• **WORK TO BE COMPLETED**: Your task is to work out how many lines in the data include the word "none". Reply with the number alone.
═══
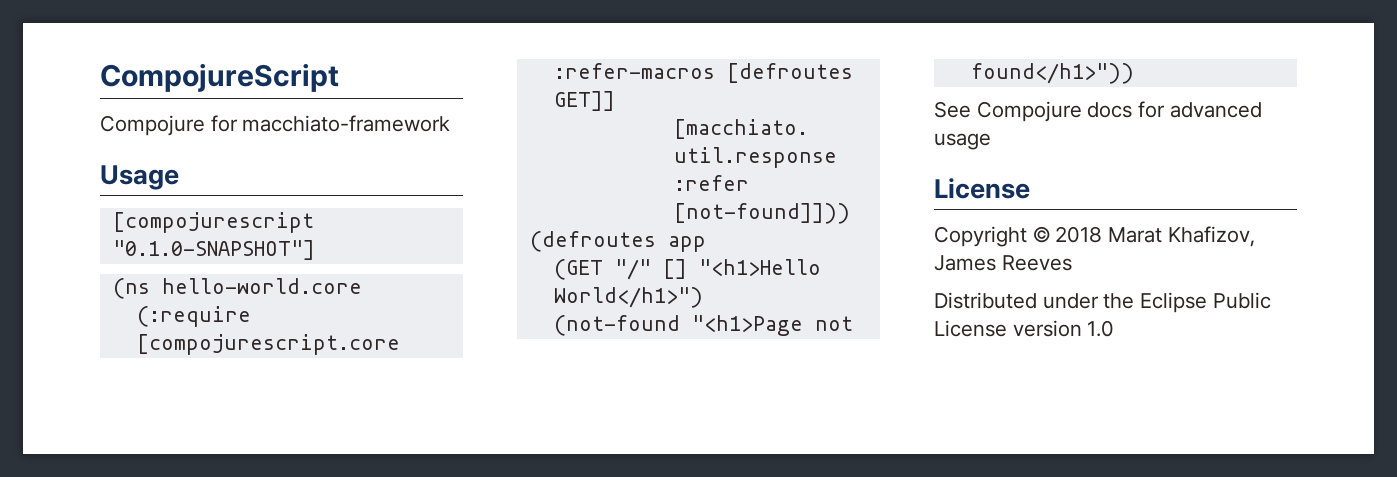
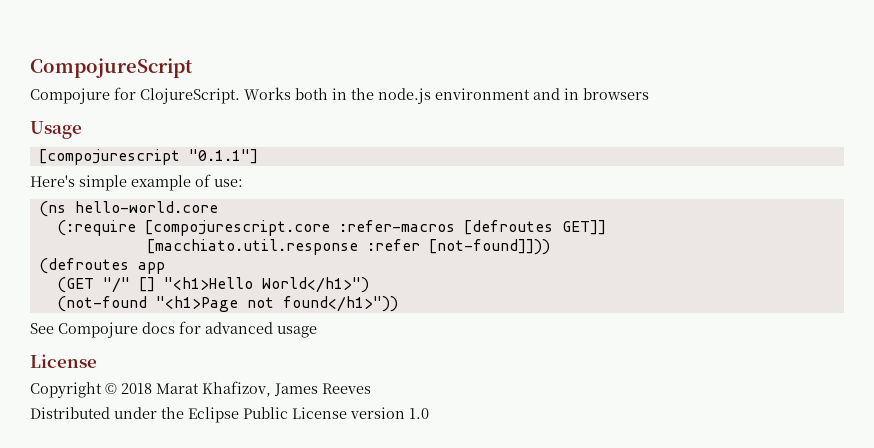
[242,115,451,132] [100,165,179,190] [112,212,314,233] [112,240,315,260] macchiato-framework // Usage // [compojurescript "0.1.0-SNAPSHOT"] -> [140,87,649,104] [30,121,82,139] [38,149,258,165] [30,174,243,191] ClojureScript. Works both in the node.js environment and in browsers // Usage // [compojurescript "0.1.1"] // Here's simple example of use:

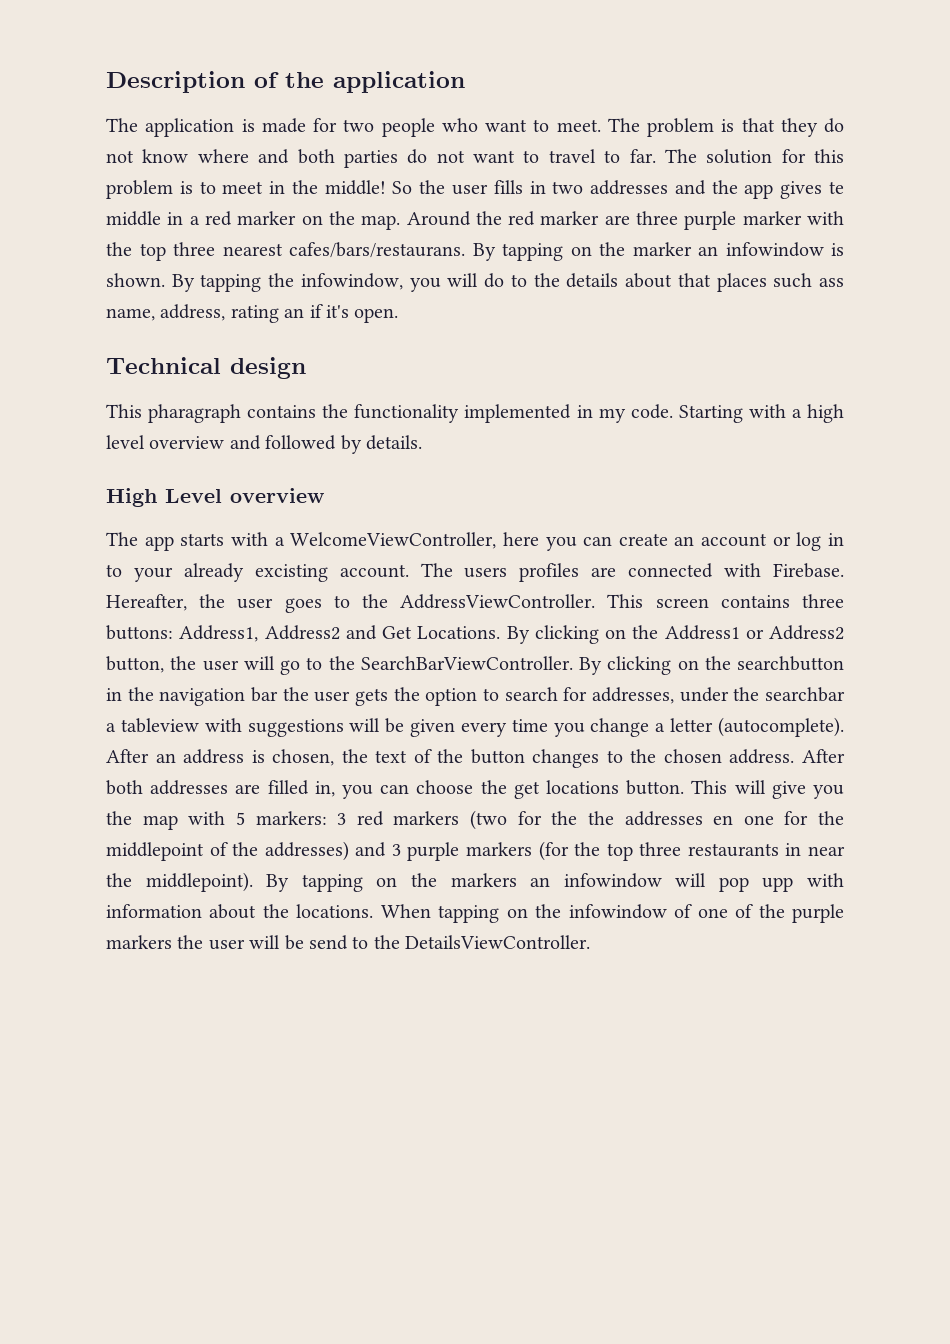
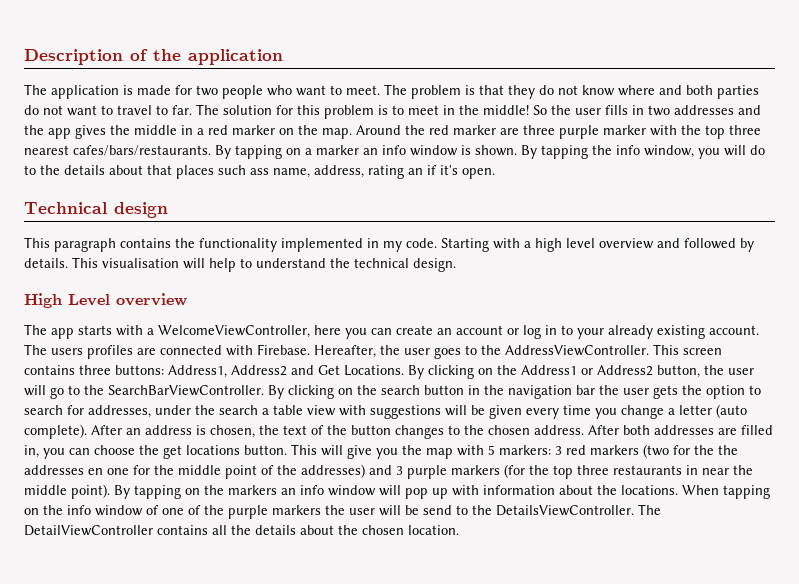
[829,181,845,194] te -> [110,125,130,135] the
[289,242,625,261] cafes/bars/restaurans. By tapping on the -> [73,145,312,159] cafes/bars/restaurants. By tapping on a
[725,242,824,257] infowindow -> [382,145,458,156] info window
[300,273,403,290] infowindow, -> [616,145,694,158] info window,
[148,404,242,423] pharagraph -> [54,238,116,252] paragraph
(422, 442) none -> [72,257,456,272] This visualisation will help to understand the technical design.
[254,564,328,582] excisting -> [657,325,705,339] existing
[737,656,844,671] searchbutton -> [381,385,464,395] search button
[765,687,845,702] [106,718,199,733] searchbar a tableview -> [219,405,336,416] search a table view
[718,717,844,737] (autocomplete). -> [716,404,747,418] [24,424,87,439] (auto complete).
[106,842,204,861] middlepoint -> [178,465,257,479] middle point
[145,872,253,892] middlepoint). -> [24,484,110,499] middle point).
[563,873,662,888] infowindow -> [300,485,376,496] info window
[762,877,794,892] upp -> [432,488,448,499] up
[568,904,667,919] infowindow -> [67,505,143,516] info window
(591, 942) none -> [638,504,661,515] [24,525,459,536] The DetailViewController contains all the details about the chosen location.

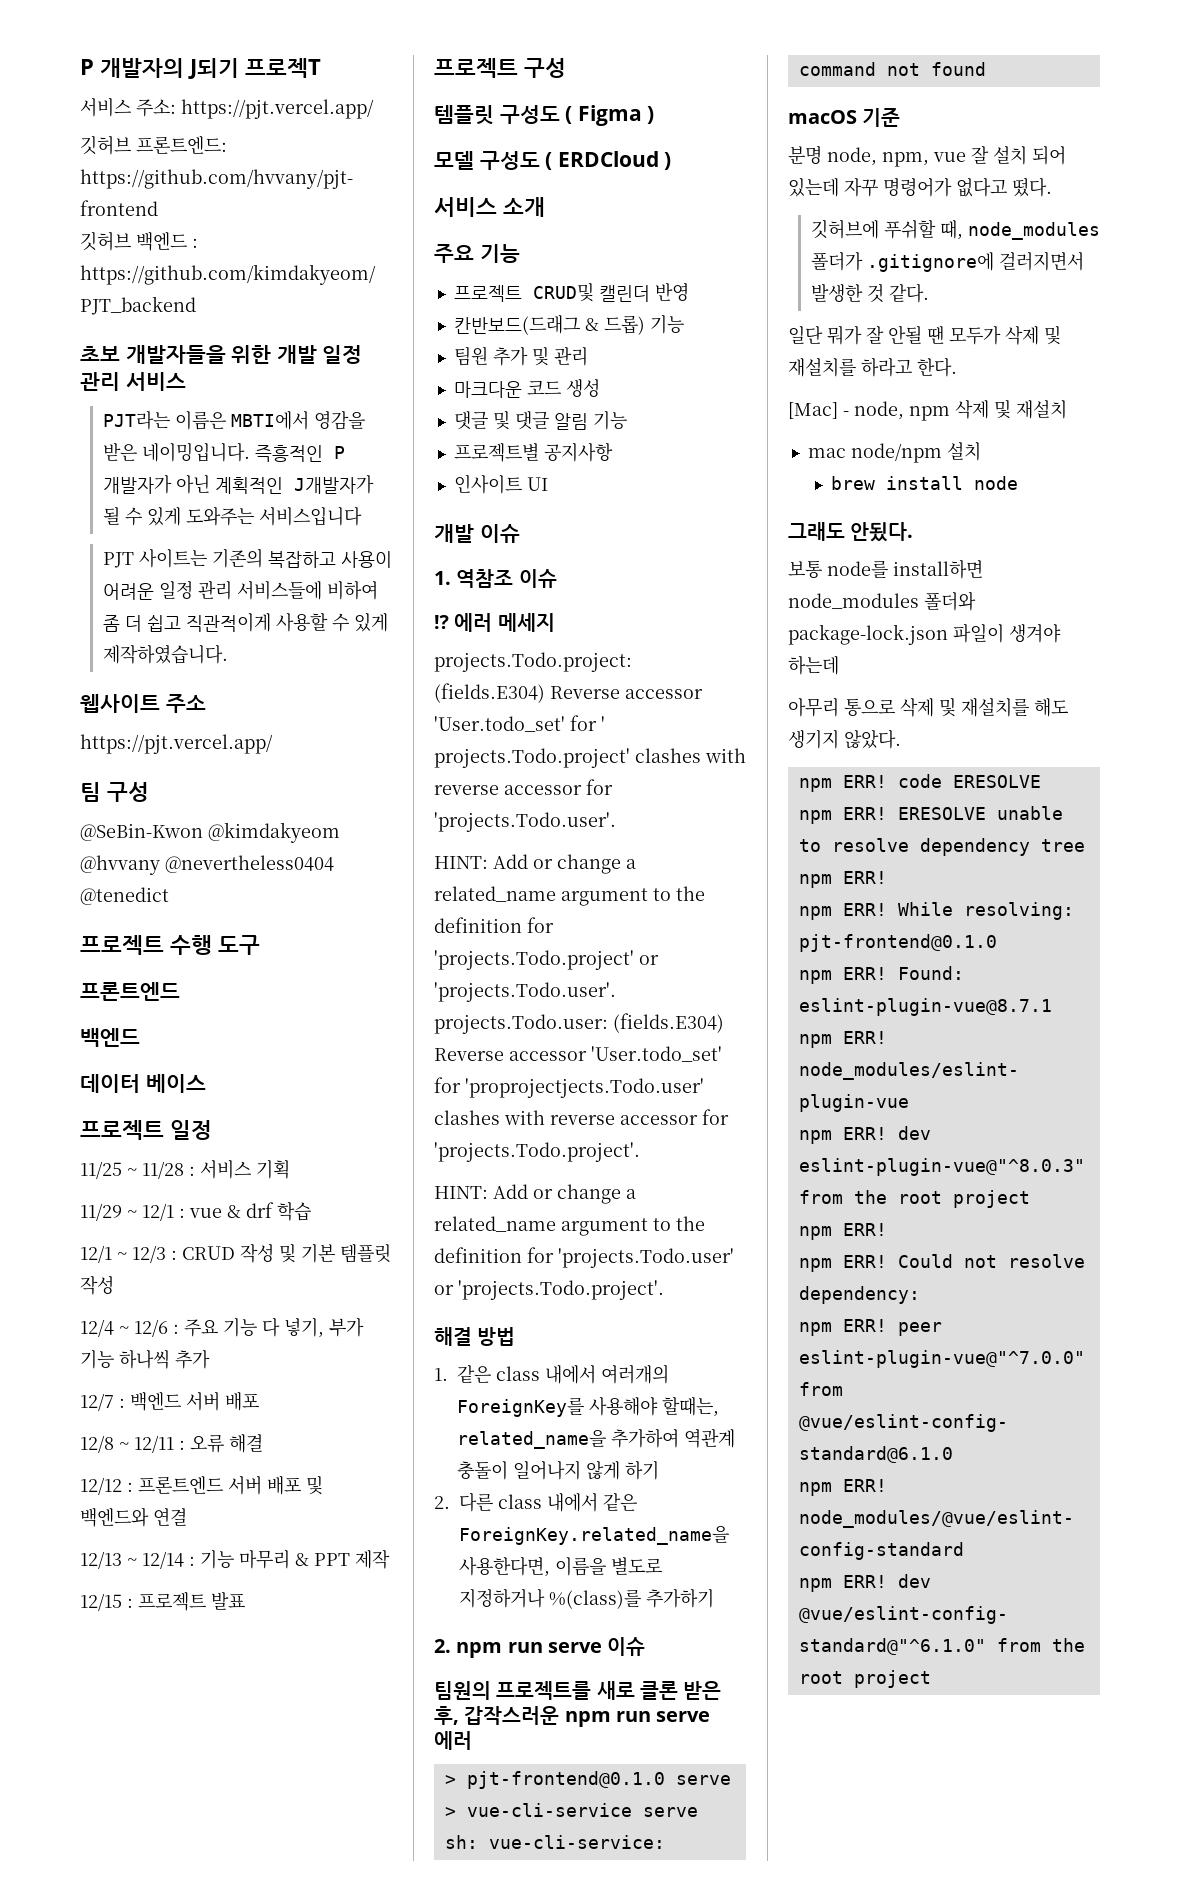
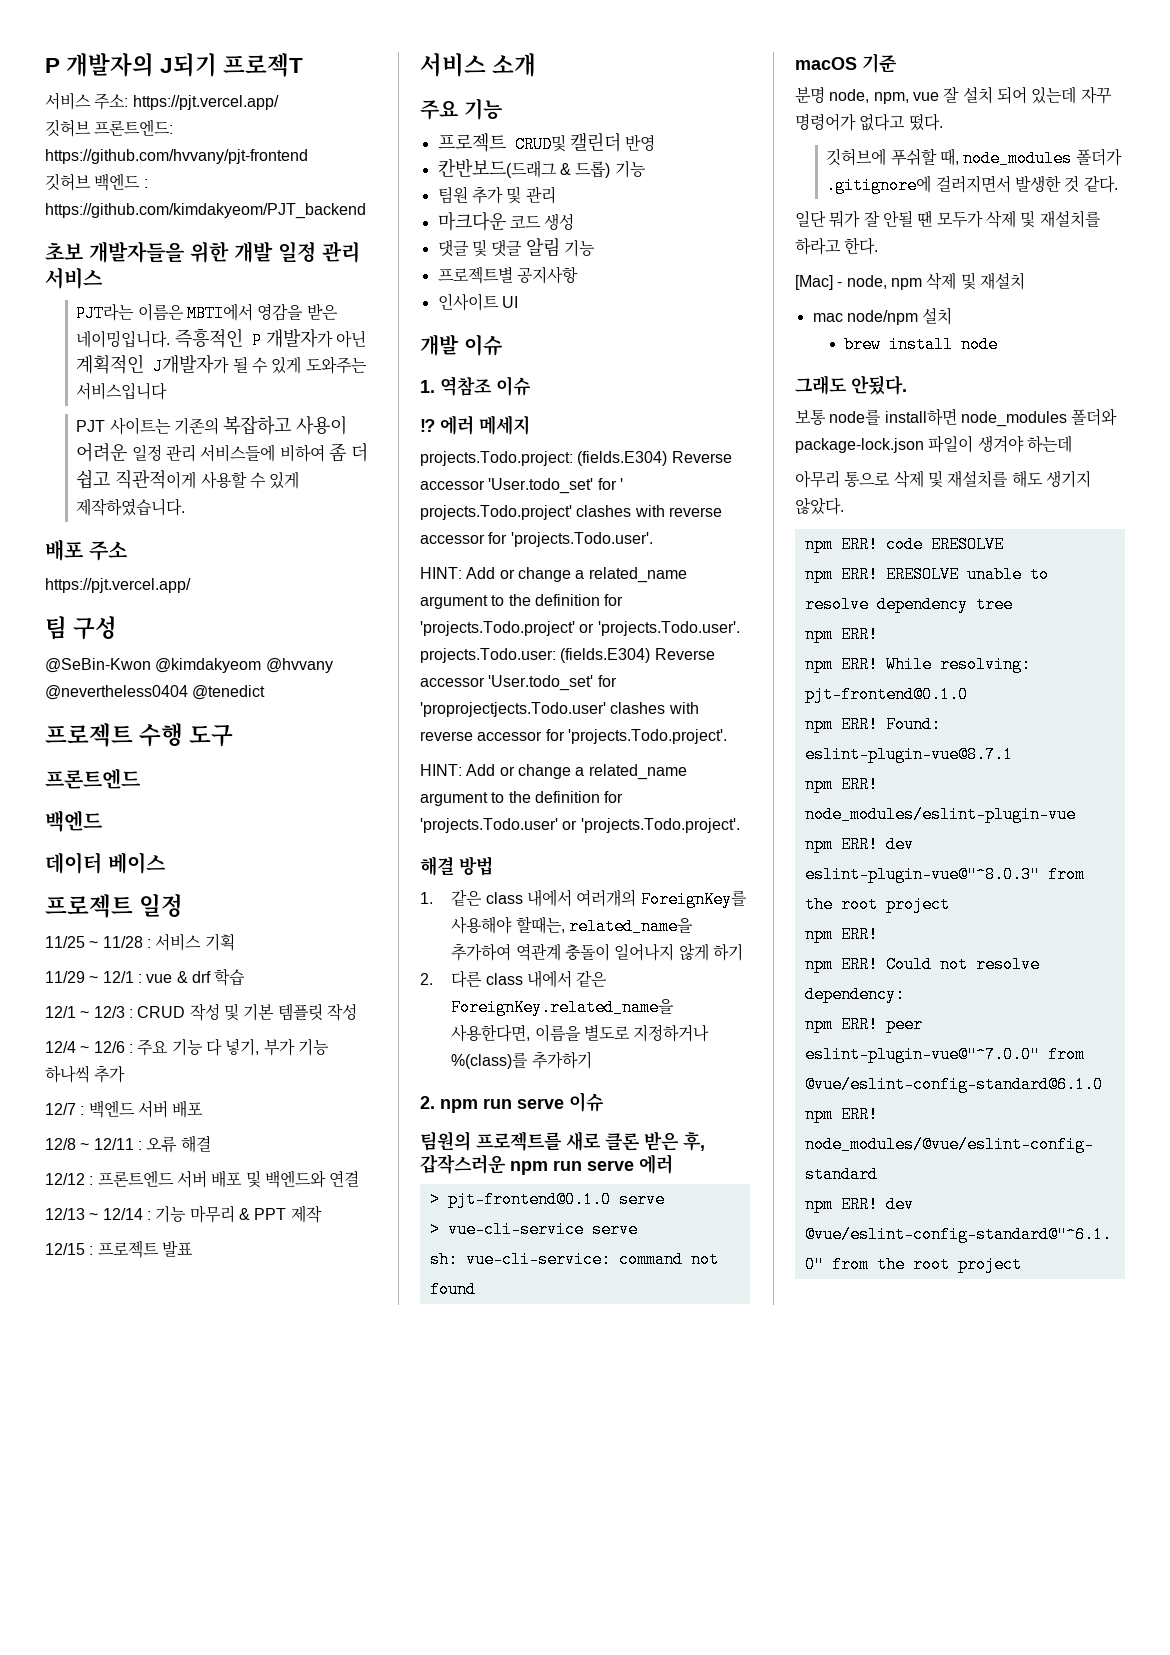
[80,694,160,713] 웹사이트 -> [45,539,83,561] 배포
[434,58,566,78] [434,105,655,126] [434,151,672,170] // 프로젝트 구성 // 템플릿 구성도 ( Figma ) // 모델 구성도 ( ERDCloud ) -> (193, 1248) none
═══
• **EXERCISE OUTPUT**: 3